Top of Data to use

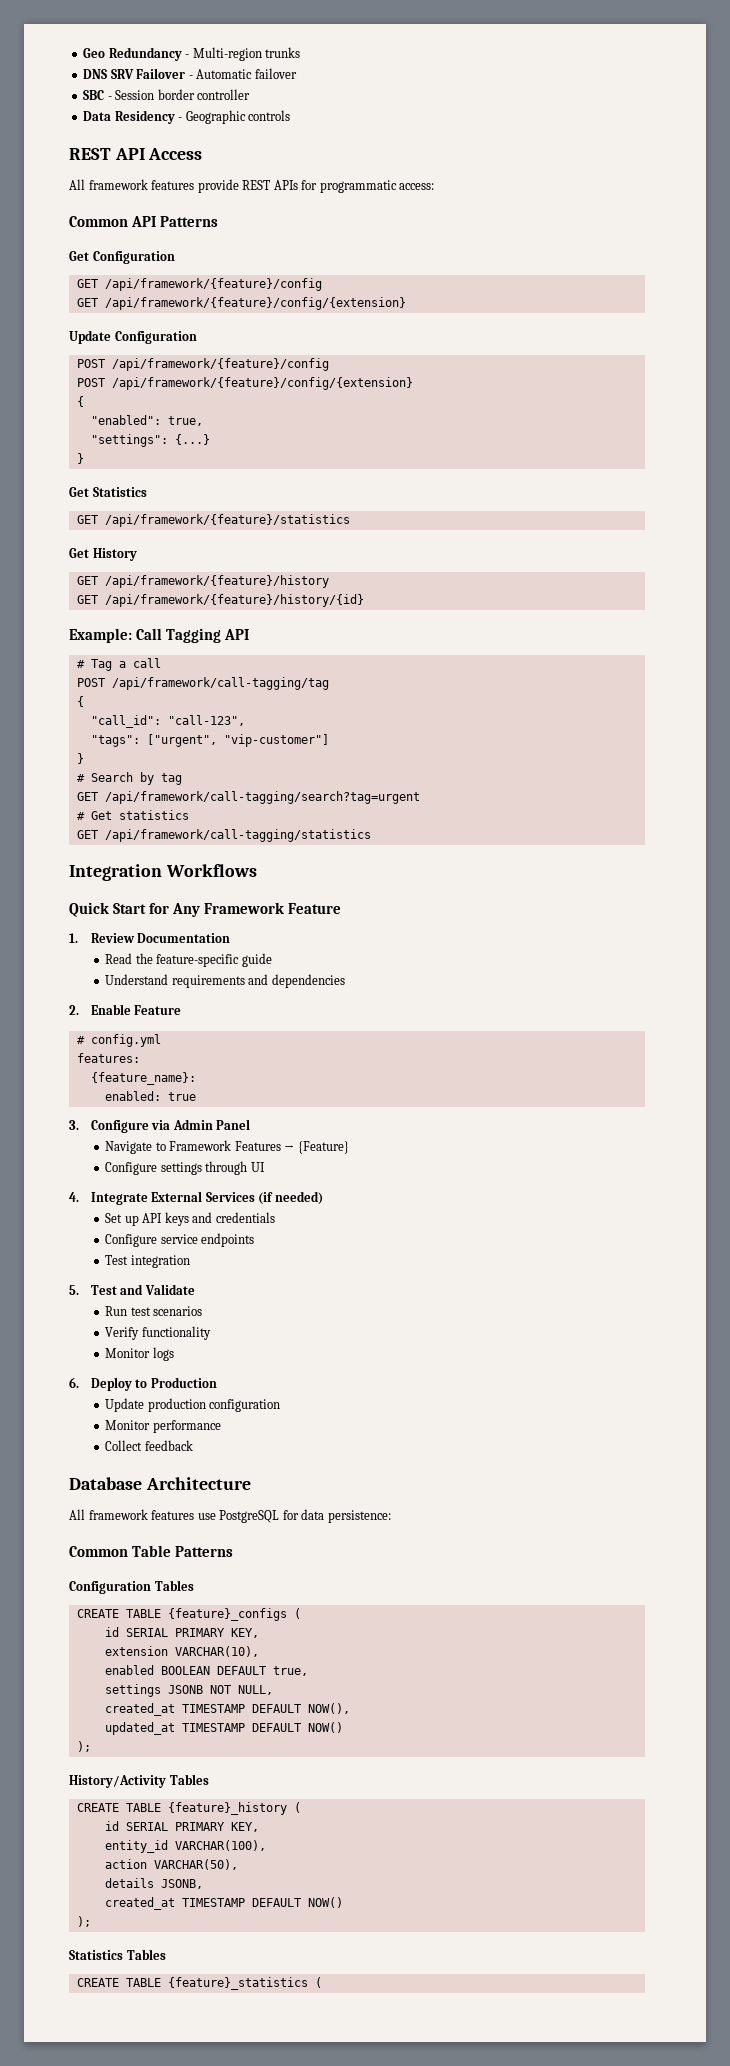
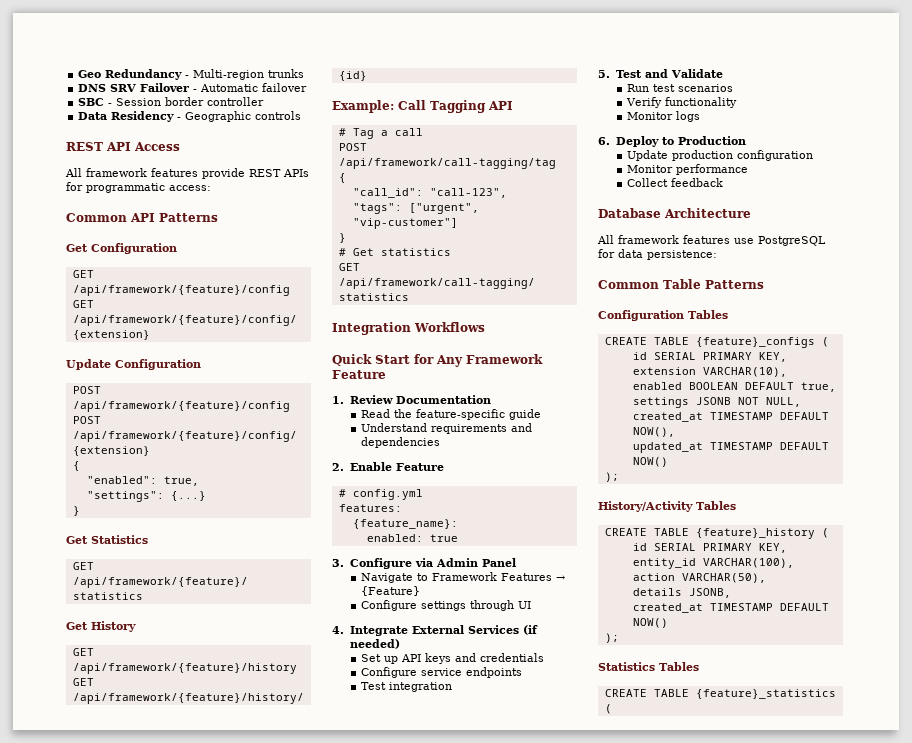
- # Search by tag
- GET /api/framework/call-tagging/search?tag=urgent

Bottom of Data to use
Top of Data to use

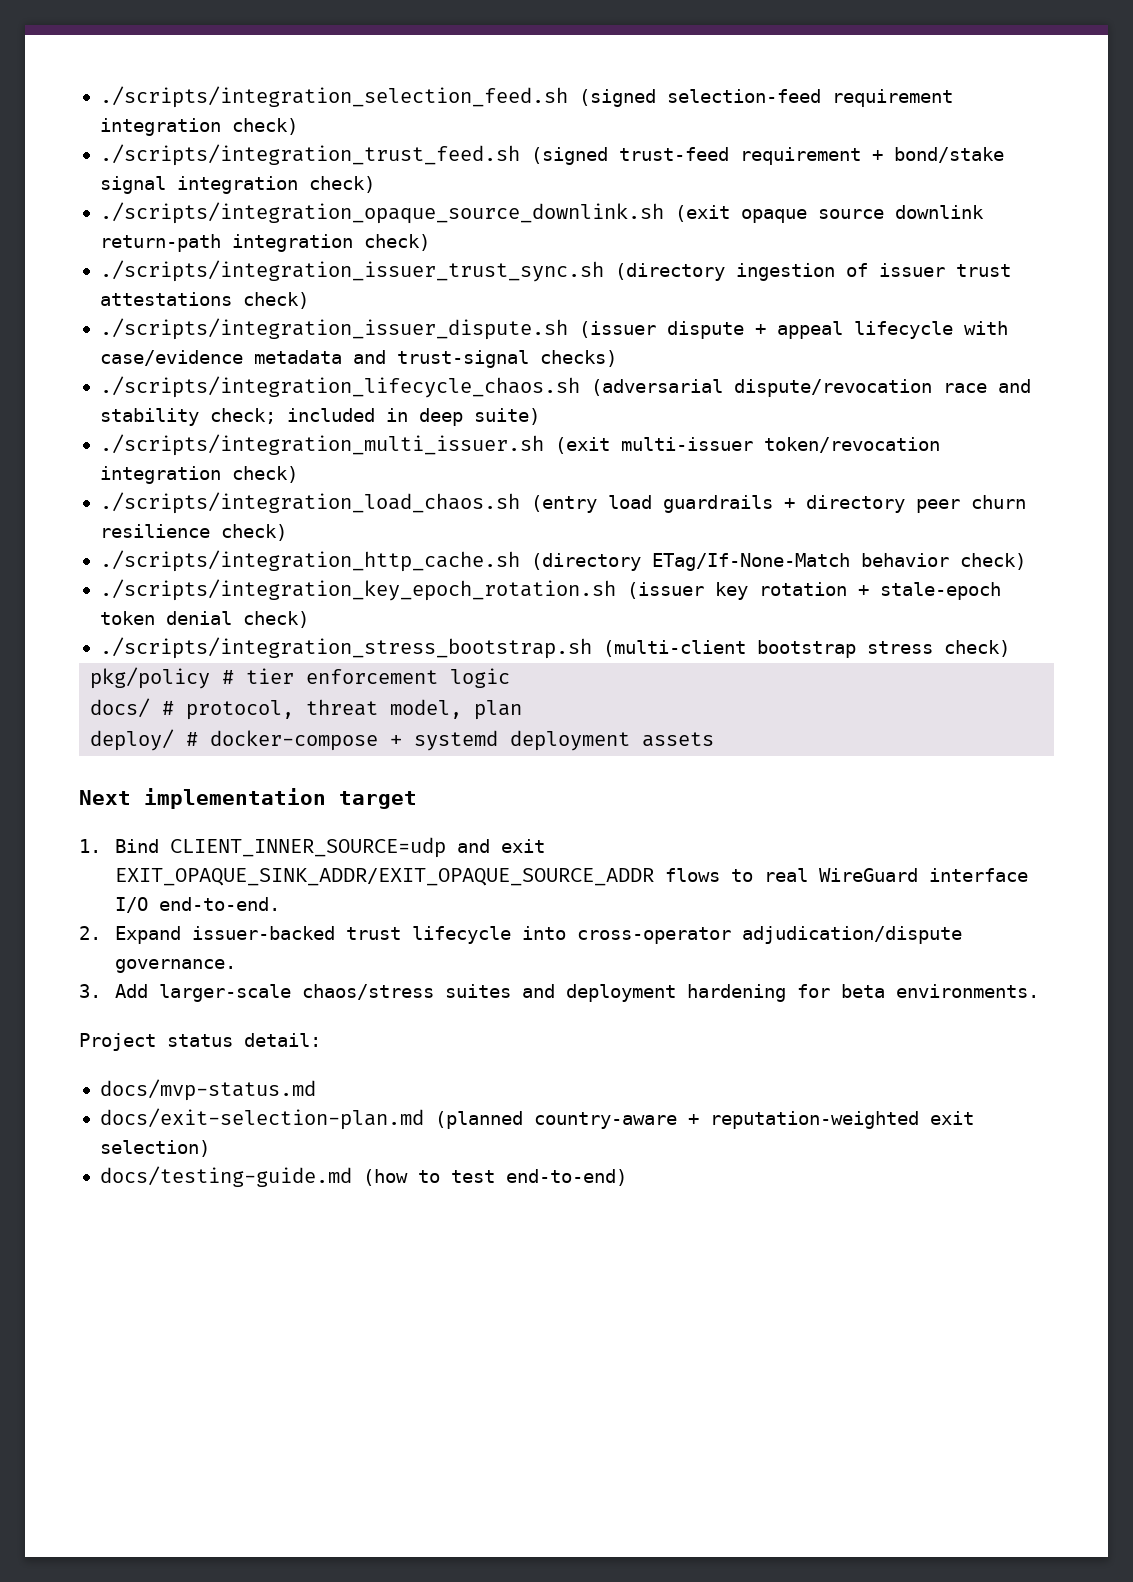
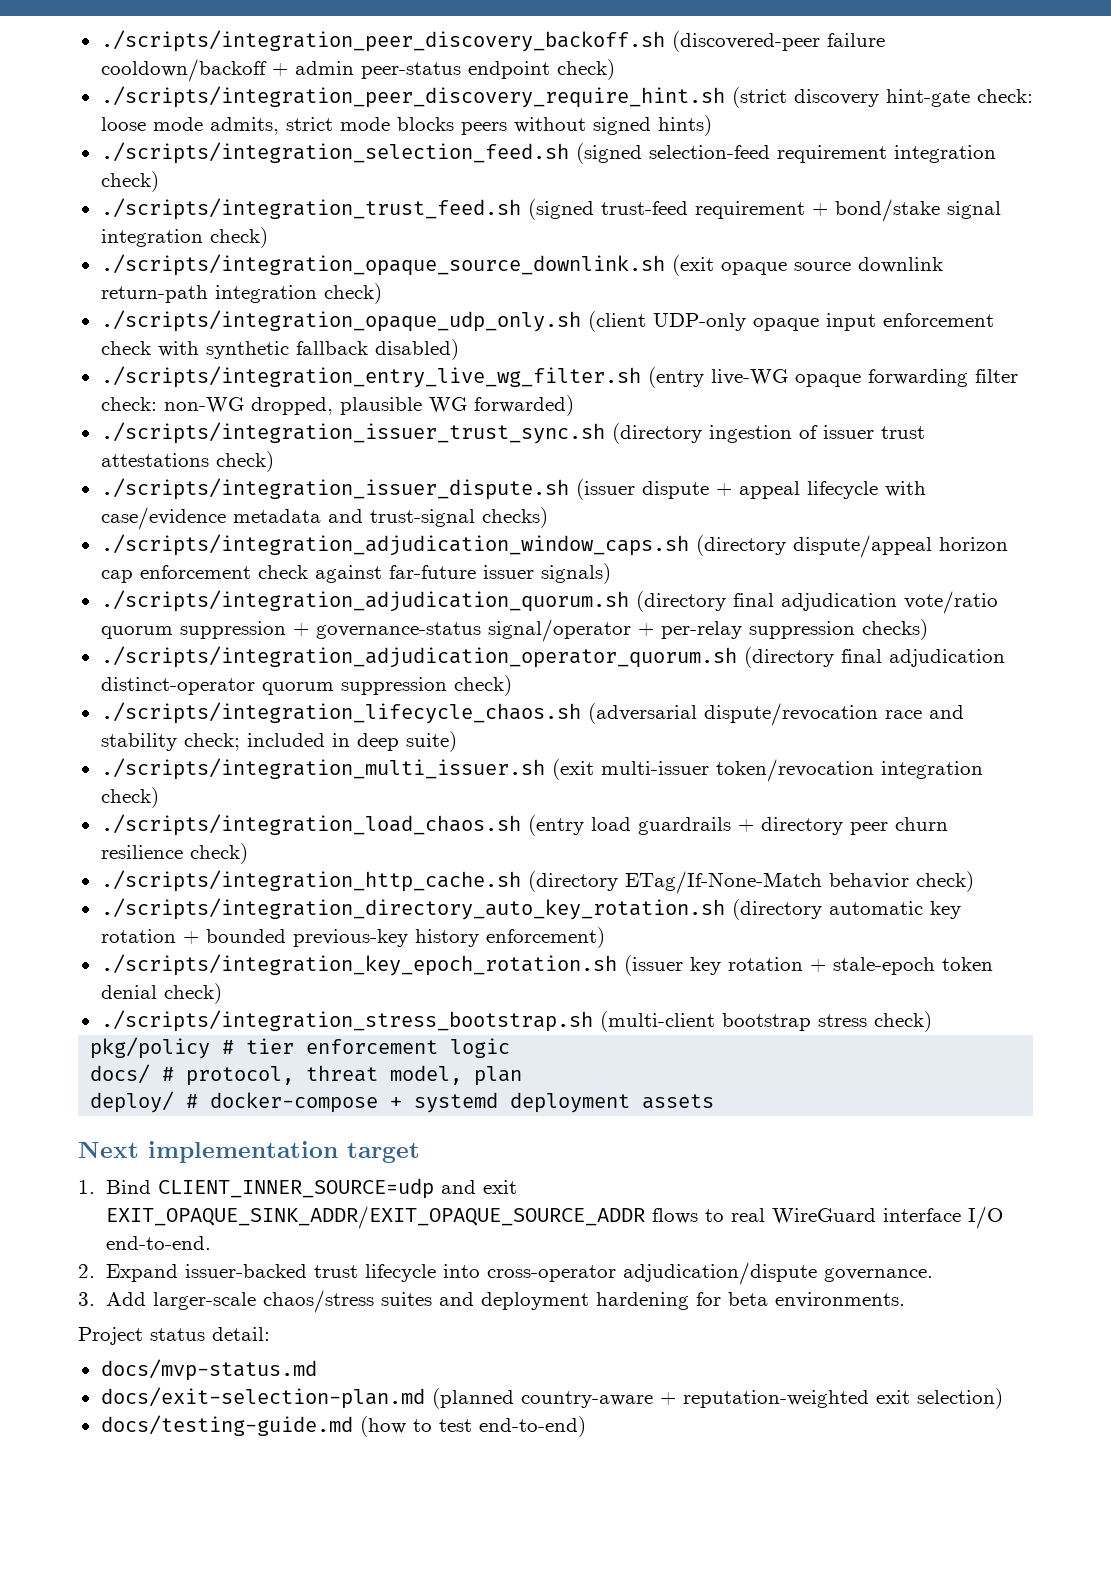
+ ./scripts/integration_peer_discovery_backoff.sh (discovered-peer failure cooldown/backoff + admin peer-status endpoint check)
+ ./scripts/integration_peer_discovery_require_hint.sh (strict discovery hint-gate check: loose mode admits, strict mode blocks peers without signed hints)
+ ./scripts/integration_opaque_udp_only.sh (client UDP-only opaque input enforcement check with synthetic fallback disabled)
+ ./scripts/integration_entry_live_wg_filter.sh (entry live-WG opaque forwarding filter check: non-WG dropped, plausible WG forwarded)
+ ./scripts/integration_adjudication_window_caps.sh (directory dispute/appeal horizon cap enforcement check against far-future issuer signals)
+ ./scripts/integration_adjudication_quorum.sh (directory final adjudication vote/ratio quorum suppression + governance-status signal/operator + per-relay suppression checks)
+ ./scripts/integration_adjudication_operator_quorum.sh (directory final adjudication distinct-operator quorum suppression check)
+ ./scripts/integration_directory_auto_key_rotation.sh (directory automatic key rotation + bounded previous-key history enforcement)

Bottom of Data to use

The line above containing "- # Search by tag", the line containing "- GET /api/framework/call-tagging/search?tag=urgent", and every line between them are to be transcribed exactly; no other line is wanted.

Result for this task:
- # Search by tag
- GET /api/framework/call-tagging/search?tag=urgent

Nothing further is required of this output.